Your answer must hold only the lines below from the line containing "filter: none -> fantavoto Quota <= 5.53" through the line containing "row AFL: none -> 0.025 | 43.67 | 6.25 | 0.122", each reproduced exactly.
*** Opening of ENTRIES PROVIDED ***
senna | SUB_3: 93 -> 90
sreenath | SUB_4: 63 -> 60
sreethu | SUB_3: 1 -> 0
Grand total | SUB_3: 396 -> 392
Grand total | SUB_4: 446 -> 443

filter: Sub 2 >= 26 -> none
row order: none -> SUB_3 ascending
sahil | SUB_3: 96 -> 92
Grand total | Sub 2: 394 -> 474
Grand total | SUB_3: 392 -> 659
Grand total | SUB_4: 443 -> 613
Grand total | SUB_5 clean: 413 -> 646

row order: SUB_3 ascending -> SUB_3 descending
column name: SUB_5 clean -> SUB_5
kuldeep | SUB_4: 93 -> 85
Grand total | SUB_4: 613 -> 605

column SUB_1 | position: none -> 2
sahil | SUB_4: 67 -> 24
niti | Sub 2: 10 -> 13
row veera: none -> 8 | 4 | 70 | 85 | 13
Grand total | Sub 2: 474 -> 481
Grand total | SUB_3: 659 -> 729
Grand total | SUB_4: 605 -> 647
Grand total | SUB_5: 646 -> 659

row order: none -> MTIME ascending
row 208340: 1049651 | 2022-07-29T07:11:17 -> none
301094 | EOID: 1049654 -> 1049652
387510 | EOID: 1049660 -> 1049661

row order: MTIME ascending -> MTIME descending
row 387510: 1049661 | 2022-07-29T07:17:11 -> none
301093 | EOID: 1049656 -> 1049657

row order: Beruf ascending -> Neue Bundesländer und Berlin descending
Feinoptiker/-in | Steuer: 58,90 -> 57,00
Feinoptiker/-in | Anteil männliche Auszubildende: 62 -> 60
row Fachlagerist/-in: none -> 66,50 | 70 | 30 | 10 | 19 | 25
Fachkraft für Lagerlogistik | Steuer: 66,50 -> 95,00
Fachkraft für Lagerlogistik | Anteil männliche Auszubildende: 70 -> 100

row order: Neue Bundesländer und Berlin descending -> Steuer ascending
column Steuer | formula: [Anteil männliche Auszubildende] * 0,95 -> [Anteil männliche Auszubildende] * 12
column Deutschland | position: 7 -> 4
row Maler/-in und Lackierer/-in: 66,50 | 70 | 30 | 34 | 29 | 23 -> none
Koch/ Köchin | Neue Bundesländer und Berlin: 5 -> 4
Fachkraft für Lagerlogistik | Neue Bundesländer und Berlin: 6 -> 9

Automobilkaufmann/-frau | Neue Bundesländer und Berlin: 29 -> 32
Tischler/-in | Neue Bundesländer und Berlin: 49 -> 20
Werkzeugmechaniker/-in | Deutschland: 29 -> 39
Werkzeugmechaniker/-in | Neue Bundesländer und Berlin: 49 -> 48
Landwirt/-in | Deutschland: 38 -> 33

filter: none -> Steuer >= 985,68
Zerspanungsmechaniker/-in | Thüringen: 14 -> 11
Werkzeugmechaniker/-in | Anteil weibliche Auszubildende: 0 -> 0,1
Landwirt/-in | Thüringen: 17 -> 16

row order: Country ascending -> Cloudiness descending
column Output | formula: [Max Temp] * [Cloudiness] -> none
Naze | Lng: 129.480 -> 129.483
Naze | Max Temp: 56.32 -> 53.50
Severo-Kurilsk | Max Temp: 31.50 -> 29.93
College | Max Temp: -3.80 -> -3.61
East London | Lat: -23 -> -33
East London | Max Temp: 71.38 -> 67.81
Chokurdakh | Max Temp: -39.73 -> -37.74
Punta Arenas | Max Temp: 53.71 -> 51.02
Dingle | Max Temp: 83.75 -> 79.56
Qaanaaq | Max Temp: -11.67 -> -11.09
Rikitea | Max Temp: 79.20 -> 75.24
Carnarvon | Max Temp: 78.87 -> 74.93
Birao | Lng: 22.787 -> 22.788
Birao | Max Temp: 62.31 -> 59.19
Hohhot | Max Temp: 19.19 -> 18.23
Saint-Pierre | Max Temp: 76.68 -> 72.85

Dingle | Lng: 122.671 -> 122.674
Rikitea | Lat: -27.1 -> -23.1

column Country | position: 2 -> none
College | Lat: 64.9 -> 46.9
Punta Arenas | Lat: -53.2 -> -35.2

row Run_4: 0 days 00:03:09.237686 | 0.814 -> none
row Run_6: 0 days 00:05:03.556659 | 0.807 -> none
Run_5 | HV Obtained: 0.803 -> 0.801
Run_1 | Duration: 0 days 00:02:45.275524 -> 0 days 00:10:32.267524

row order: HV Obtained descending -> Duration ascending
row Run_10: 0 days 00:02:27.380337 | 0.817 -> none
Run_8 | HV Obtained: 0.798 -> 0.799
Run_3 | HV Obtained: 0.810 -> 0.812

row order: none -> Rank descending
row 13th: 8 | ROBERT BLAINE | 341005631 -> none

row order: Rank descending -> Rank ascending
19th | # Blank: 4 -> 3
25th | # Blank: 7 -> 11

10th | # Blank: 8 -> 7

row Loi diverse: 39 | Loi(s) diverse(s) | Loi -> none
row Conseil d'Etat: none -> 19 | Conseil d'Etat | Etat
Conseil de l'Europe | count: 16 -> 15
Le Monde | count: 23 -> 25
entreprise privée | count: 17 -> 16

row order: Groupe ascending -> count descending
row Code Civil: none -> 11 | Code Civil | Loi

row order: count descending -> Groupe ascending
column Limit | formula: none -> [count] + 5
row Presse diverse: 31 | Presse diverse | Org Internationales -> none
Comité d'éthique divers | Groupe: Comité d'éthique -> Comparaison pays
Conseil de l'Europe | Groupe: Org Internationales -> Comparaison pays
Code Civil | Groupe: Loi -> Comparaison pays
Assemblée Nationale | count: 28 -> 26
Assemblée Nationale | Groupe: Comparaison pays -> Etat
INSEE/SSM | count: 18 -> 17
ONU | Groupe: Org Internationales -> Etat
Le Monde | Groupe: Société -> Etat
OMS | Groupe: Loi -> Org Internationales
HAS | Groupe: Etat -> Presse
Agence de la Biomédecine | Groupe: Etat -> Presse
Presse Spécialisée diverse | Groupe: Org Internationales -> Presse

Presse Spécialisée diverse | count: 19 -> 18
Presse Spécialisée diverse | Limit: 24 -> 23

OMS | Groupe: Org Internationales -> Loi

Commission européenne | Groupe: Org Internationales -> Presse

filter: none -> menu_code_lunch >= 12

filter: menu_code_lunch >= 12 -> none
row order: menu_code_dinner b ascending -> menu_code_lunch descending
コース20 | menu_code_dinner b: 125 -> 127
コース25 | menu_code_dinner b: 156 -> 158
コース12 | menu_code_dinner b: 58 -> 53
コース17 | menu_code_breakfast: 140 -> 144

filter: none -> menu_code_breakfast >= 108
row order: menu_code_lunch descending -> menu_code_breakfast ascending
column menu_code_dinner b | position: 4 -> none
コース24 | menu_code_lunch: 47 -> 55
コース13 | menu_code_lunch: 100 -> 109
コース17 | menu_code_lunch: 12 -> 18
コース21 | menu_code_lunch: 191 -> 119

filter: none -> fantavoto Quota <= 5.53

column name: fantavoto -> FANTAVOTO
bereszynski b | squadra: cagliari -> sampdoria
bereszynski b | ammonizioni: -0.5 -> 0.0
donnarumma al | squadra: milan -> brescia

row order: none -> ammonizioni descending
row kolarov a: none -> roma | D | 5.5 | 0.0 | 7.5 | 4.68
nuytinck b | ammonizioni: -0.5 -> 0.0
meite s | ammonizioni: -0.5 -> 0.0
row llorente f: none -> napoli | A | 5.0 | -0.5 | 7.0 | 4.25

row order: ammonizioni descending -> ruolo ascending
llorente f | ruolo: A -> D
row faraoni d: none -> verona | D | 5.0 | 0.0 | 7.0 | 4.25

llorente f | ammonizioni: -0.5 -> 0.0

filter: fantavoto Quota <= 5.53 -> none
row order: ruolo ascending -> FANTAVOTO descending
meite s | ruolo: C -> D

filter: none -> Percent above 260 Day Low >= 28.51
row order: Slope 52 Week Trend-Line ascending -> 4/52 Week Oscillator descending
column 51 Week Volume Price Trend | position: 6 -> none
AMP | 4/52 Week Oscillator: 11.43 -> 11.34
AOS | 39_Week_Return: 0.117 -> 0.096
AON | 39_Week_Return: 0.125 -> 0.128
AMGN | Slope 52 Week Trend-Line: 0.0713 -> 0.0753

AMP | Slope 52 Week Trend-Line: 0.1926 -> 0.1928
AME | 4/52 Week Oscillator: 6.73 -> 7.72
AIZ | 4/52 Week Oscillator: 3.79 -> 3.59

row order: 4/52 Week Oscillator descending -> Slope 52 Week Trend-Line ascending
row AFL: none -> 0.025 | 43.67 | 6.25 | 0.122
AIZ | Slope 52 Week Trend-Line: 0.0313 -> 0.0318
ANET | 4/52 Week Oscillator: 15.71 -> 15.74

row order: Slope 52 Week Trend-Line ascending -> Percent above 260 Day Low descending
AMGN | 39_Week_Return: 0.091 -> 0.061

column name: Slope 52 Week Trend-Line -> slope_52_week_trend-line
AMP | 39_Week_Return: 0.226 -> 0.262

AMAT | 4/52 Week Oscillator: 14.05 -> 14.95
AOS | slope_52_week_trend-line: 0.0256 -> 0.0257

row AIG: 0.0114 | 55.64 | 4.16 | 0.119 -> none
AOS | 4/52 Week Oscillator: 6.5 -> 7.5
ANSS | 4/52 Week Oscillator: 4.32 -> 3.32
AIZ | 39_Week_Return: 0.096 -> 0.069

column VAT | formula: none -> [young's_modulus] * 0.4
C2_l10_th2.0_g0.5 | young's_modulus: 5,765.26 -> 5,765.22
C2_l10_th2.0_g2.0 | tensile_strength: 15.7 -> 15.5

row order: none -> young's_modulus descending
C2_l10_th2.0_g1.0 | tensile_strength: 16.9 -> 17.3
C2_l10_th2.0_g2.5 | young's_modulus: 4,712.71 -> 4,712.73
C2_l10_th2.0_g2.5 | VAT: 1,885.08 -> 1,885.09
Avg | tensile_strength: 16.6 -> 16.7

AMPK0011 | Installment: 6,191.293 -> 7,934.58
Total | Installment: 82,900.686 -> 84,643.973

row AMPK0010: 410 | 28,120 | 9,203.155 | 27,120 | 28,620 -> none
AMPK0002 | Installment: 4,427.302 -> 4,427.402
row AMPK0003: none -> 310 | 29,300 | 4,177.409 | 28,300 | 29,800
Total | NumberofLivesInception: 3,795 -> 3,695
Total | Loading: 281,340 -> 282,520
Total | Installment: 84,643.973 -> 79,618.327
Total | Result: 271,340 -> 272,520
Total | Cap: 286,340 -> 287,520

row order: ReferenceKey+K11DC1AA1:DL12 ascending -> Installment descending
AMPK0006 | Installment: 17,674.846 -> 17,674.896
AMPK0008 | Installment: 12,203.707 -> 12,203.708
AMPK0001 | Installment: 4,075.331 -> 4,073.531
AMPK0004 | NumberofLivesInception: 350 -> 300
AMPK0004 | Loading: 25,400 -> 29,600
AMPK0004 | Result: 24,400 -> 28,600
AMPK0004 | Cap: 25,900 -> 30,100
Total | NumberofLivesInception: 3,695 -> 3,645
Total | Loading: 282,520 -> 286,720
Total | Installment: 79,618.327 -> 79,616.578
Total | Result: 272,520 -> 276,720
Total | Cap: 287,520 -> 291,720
*** Close of ENTRIES PROVIDED ***
FINISHED TASK ▸
filter: none -> fantavoto Quota <= 5.53

column name: fantavoto -> FANTAVOTO
bereszynski b | squadra: cagliari -> sampdoria
bereszynski b | ammonizioni: -0.5 -> 0.0
donnarumma al | squadra: milan -> brescia

row order: none -> ammonizioni descending
row kolarov a: none -> roma | D | 5.5 | 0.0 | 7.5 | 4.68
nuytinck b | ammonizioni: -0.5 -> 0.0
meite s | ammonizioni: -0.5 -> 0.0
row llorente f: none -> napoli | A | 5.0 | -0.5 | 7.0 | 4.25

row order: ammonizioni descending -> ruolo ascending
llorente f | ruolo: A -> D
row faraoni d: none -> verona | D | 5.0 | 0.0 | 7.0 | 4.25

llorente f | ammonizioni: -0.5 -> 0.0

filter: fantavoto Quota <= 5.53 -> none
row order: ruolo ascending -> FANTAVOTO descending
meite s | ruolo: C -> D

filter: none -> Percent above 260 Day Low >= 28.51
row order: Slope 52 Week Trend-Line ascending -> 4/52 Week Oscillator descending
column 51 Week Volume Price Trend | position: 6 -> none
AMP | 4/52 Week Oscillator: 11.43 -> 11.34
AOS | 39_Week_Return: 0.117 -> 0.096
AON | 39_Week_Return: 0.125 -> 0.128
AMGN | Slope 52 Week Trend-Line: 0.0713 -> 0.0753

AMP | Slope 52 Week Trend-Line: 0.1926 -> 0.1928
AME | 4/52 Week Oscillator: 6.73 -> 7.72
AIZ | 4/52 Week Oscillator: 3.79 -> 3.59

row order: 4/52 Week Oscillator descending -> Slope 52 Week Trend-Line ascending
row AFL: none -> 0.025 | 43.67 | 6.25 | 0.122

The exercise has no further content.